Enter for a chance to win lots of prizes including a Paper White and Kindle Fire - See contest at the bottom of this post.

 More than 2000 adventurous and romantic pages.
  • Genre: NA Reimagining of Alice In Wonderland 
BLOOD AND SNOW 10.1: THE DARK MOTH SOCIETY by RaShelle Workman ~ "There's more to life than training. There's love, Alice Blackburn. And you are in desperate need of it..." 
In the last millennia a deadly game has raged between demons and their half-human creations, called Moths. A century ago select Moths were born with distinctive marks on the backs of their hands. It was soon discovered that those with the marks possessed the same powers as their demon parent. Over the years an elite group of warriors formed The Dark Moth Society. 
Alice Blackburn is a Dark Moth trainee. Some of her classmates call her the Queen of Hearts, but only because she doesn't share hers. There isn't time. Not for fun and especially not for Kade Everett, the injured warrior she is required to help. In just a few days, her creator, the foul demon that killed her mom will come to kill her. That's part of the game after all. And when he does, she will end him. 

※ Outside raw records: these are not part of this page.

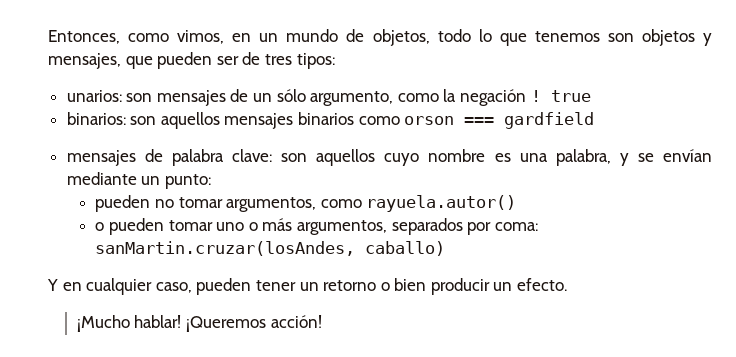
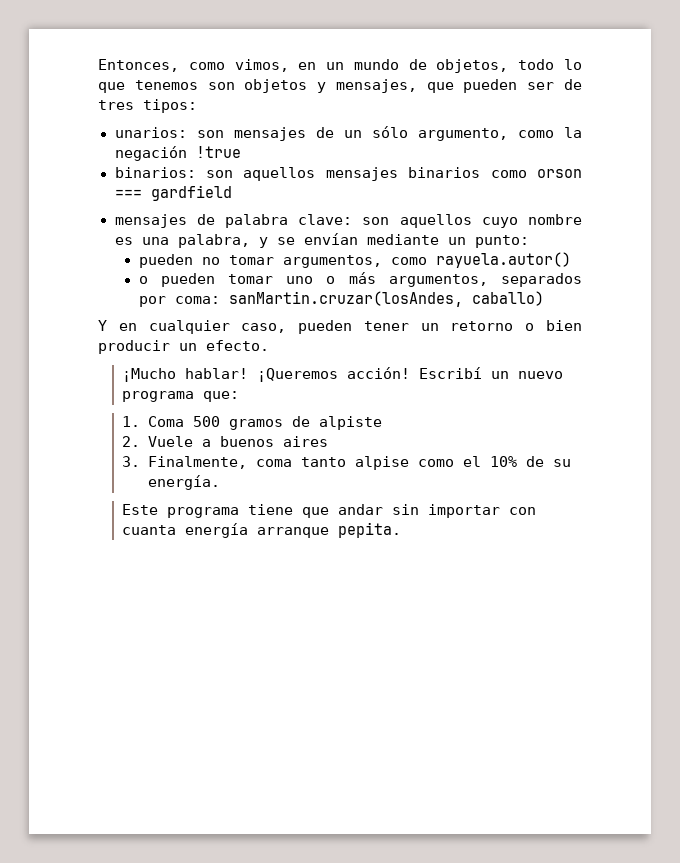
- unarios: son mensajes de un sólo argumento, como la negación ! true
+ unarios: son mensajes de un sólo argumento, como la negación !true
+ Escribí un nuevo programa que:
+ 1. Coma 500 gramos de alpiste
+ 2. Vuele a buenos aires
+ 3. Finalmente, coma tanto alpise como el 10% de su energía.
+ Este programa tiene que andar sin importar con cuanta energía arranque pepita.

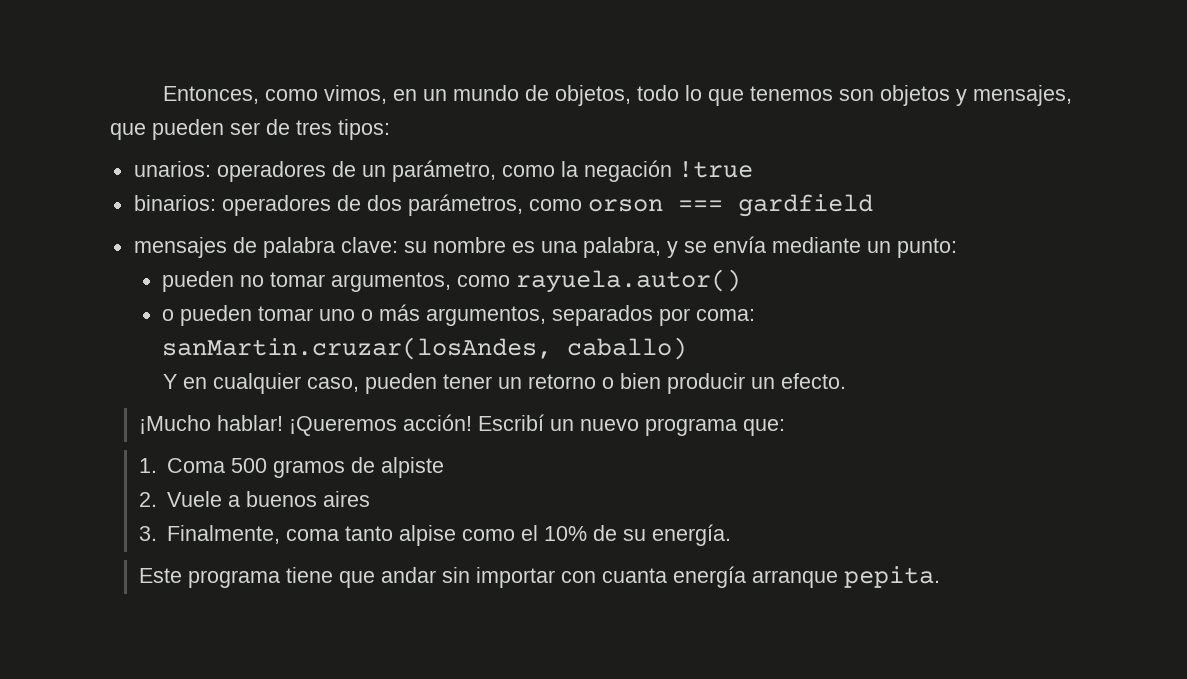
- unarios: son mensajes de un sólo argumento, como la negación !true
+ unarios: operadores de un parámetro, como la negación !true
- binarios: son aquellos mensajes binarios como orson === gardfield
+ binarios: operadores de dos parámetros, como orson === gardfield
- mensajes de palabra clave: son aquellos cuyo nombre es una palabra, y se envían mediante un punto:
+ mensajes de palabra clave: su nombre es una palabra, y se envía mediante un punto:

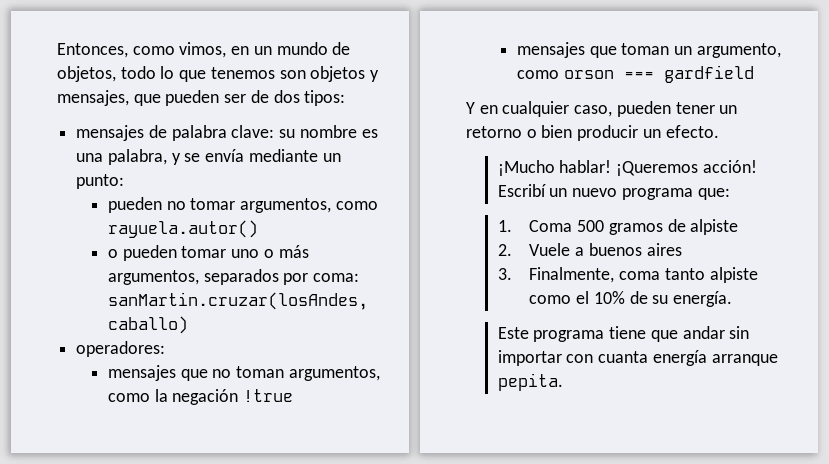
- Entonces, como vimos, en un mundo de objetos, todo lo que tenemos son objetos y mensajes, que pueden ser de tres tipos:
+ Entonces, como vimos, en un mundo de objetos, todo lo que tenemos son objetos y mensajes, que pueden ser de dos tipos:
- unarios: operadores de un parámetro, como la negación !true
- binarios: operadores de dos parámetros, como orson === gardfield
+ operadores:
+ mensajes que no toman argumentos, como la negación !true
+ mensajes que toman un argumento, como orson === gardfield
- 3. Finalmente, coma tanto alpise como el 10% de su energía.
+ 3. Finalmente, coma tanto alpiste como el 10% de su energía.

  • Genre: YA Adventure/Suspense 
KATE UNMASKED by Cindy M. Hogan ~ Some secrets should stay dead and buried. Kate has spent her life searching for the secrets of her past--the secrets that began with her missing birth parents. After years of false hope and leads drying up, Kate finally lucks onto a promising one. 
Determined to find the truth, Kate travels to the gritty New Jersey shore. But what she finds is worse than she ever could have imagined. 




  • Genre: YA Time Travel Romance 
COUNTER CLOCKWISE by Elle Strauss ~ High school senior Casey Donovan is in trouble. Again. If only she had trusted in Nate's loyalty when he traveled to Spain with his college basketball team - despite the accompaniment of the cheerleading squad and Fiona the Floozy who'd made it super clear she wanted Nate for herself. Then she wouldn't have made that impulsive trip to Hollywood and let Aiden do that stupid thing that threatened her relationship with Nate, and triggered a trip into the past. Only something is wildly wrong. She's not in the 1860s like she should be. It's 1929. And she didn't come alone. 



  • Genre: NA Suspense 
WITNESS (Witness, Book 1) by Christine Kersey ~ College student Courtney Hartford's worries are few. That is, until she witnesses a murder. And then recognizes the murderer. His warning not to tell, coupled with his threat against her life and the life of her mother, pushes her to make a difficult decision--tell the police the truth, or let the people who are threatening her control her life. 



  • Genre: YA Mystery 
PAXTON PRIVATE INVESTIGATIONS by Juli Alexander ~ Townsey Paxton loves to solve mysteries. It's in her blood. After her older brother leaves vet school to manage the agency and care for her, his sacrifices start to take their toll. With the aid of her diverse group of friends, Townsey decides to help. When she suspects one of the agency's clients is abusing his wife, she can't look the other way. She risks her safety to do what she knows is right, but things suddenly go terribly wrong. 



  • Genre: NA High Fantasy 
OF ICE AND SNOW by Amber Argyle ~ A storm is raging, and not everyone will survive. 
The child of the clanchief, Otec is the middle son in an overflowing house. When he sees his faraway village under attack, he realizes it's time to become the leader he was never meant to be.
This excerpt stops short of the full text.